We’ve noted in the past that two Linux Foundation open source projects seemed to be working on similar things: The Open-O project and open source ECOMP. Today, the Linux Foundation announced that the two groups are merging.
The new name for the combined group is the Open Network Automation Platform (ONAP). The goal of ONAP is to enable end users to design, orchestrate, manage, and automate network services and virtual functions.
It was only logical for these two groups to merge. They were doing many of the same things, and they were both hosted by the Linux Foundation. What’s fascinating is that the new group brings AT&T together with two major Chinese mobile operators.

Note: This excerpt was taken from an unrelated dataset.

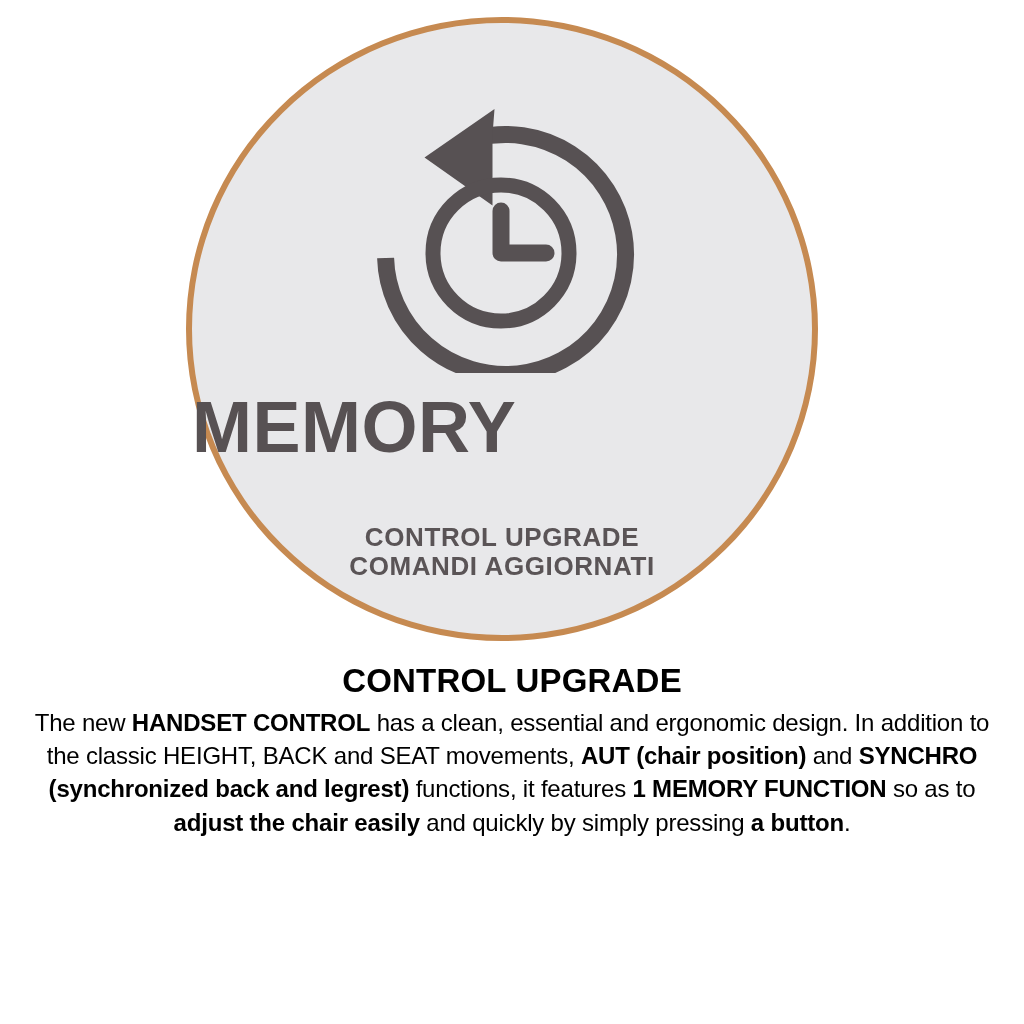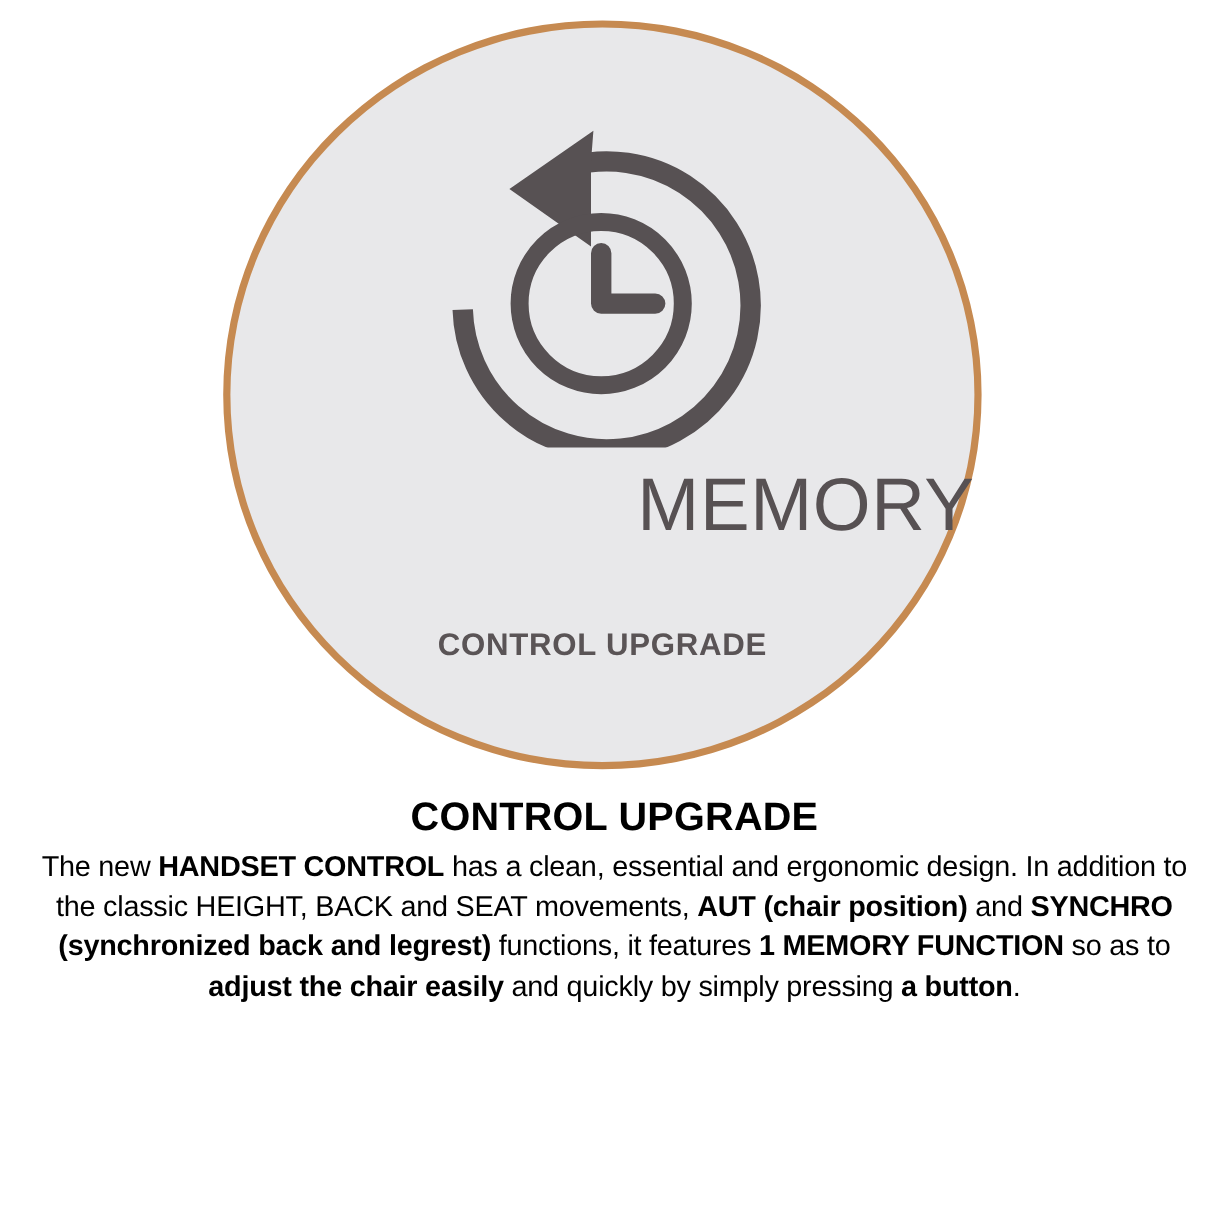"MEMORY" .badge-title { font-size: 62px -> 72px; font-weight: 400 -> 700; text-align: right -> left }
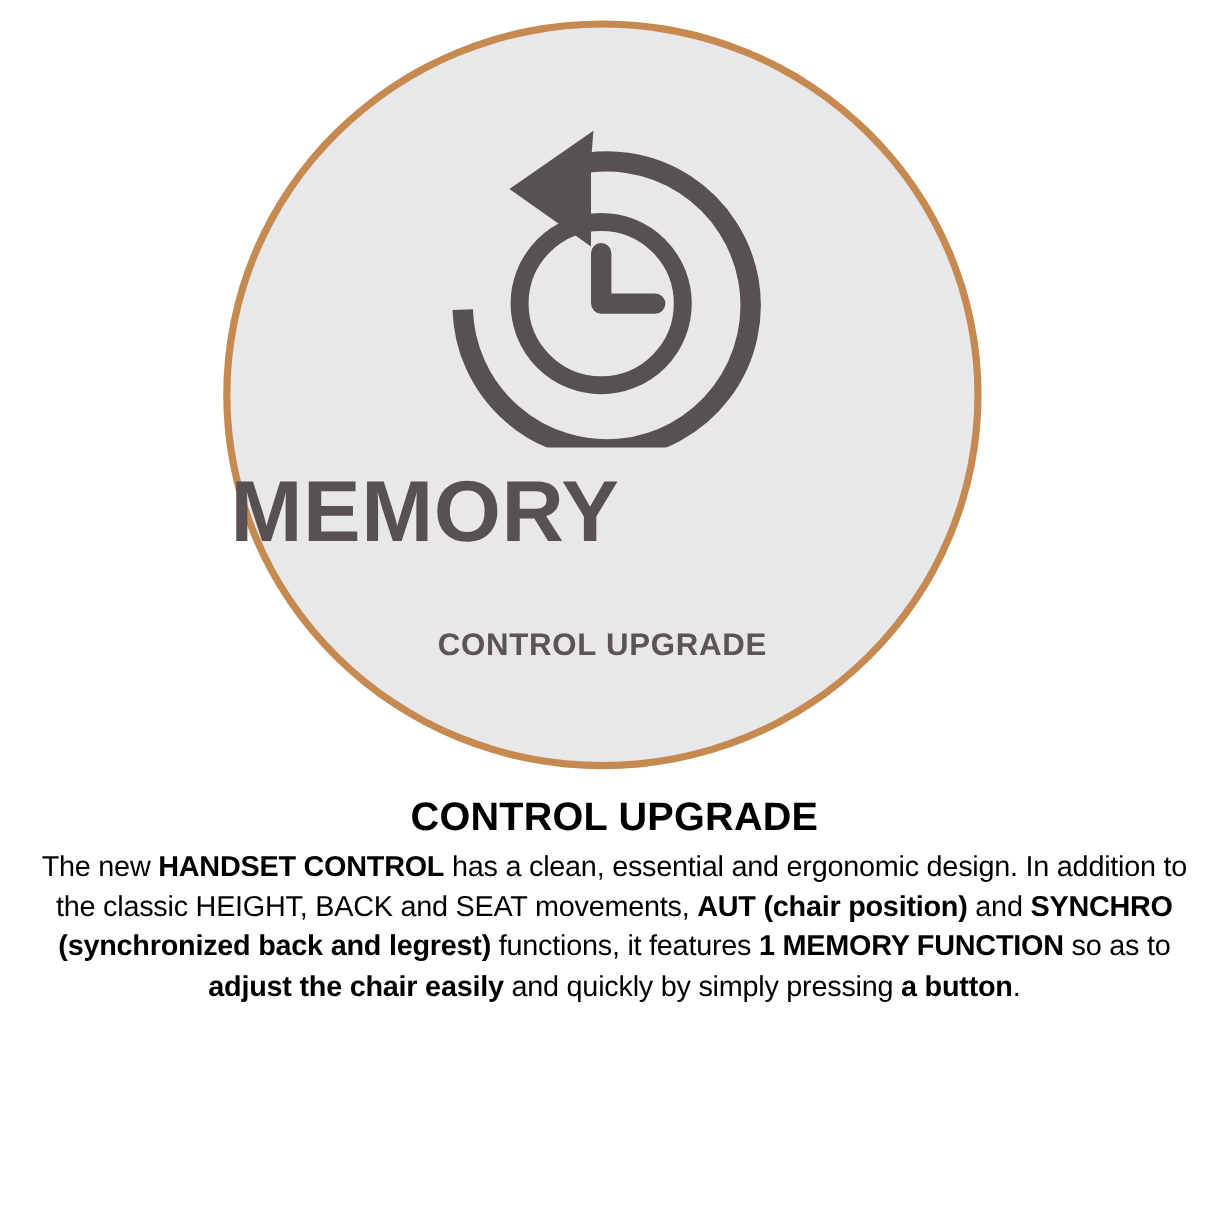"COMANDI AGGIORNATI" div.badge-sub { html: none -> <div>COMANDI AGGIORNATI</div> }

AT&T originally created its Enhanced Control, Orchestration, and Management (ECOMP) platform for its own use as it pursues network virtualization. Mazin Gilbert, AT&T’s VP of advanced technologies, platforms, and architecture, recently told SDxCentral that the company needed to open source the project to get the help of others in order to reach its virtualization goal.
Meanwhile, some big Chinese mobile operators joined Open-O as founding members: China Mobile and China Telecom. Together, those two carriers count more than 1 billion subscribers. This dwarfs AT&T Mobility’s 131 million subscribers.
But now, employees from of all these carriers will work collaboratively within ONAP.
“By combining two of the largest open source networking initiatives, the community is able to take advantage of the best architectural components of both projects,” said Jim Zemlin, executive director of The Linux Foundation, in a prepared statement.
The Linux Foundation will establish a governance and membership structure for ONAP. A governing board will guide business decisions and marketing and ensure alignment between the technical communities and members. A technical steering committee will provide leadership on the code merge and guide the technical direction of ONAP.
The Linux Foundation isn’t specifying yet who will lead the governing board and the technical steering committee for ONAP. For Open-O, those roles were filled by Marc Cohn and Chris Donley, respectively.
Arpit Joshipura, who recently became the general manager for networking and orchestration with the Linux Foundation, was instrumental in the merger between Open-O and ECOMP.
Joshipura says, “Marc is helping with the Open-O transition team and will also help in multiple areas within ONAP. A new technical steering committee will be created based on the new ONAP charter, and positions will be announced at a later stage.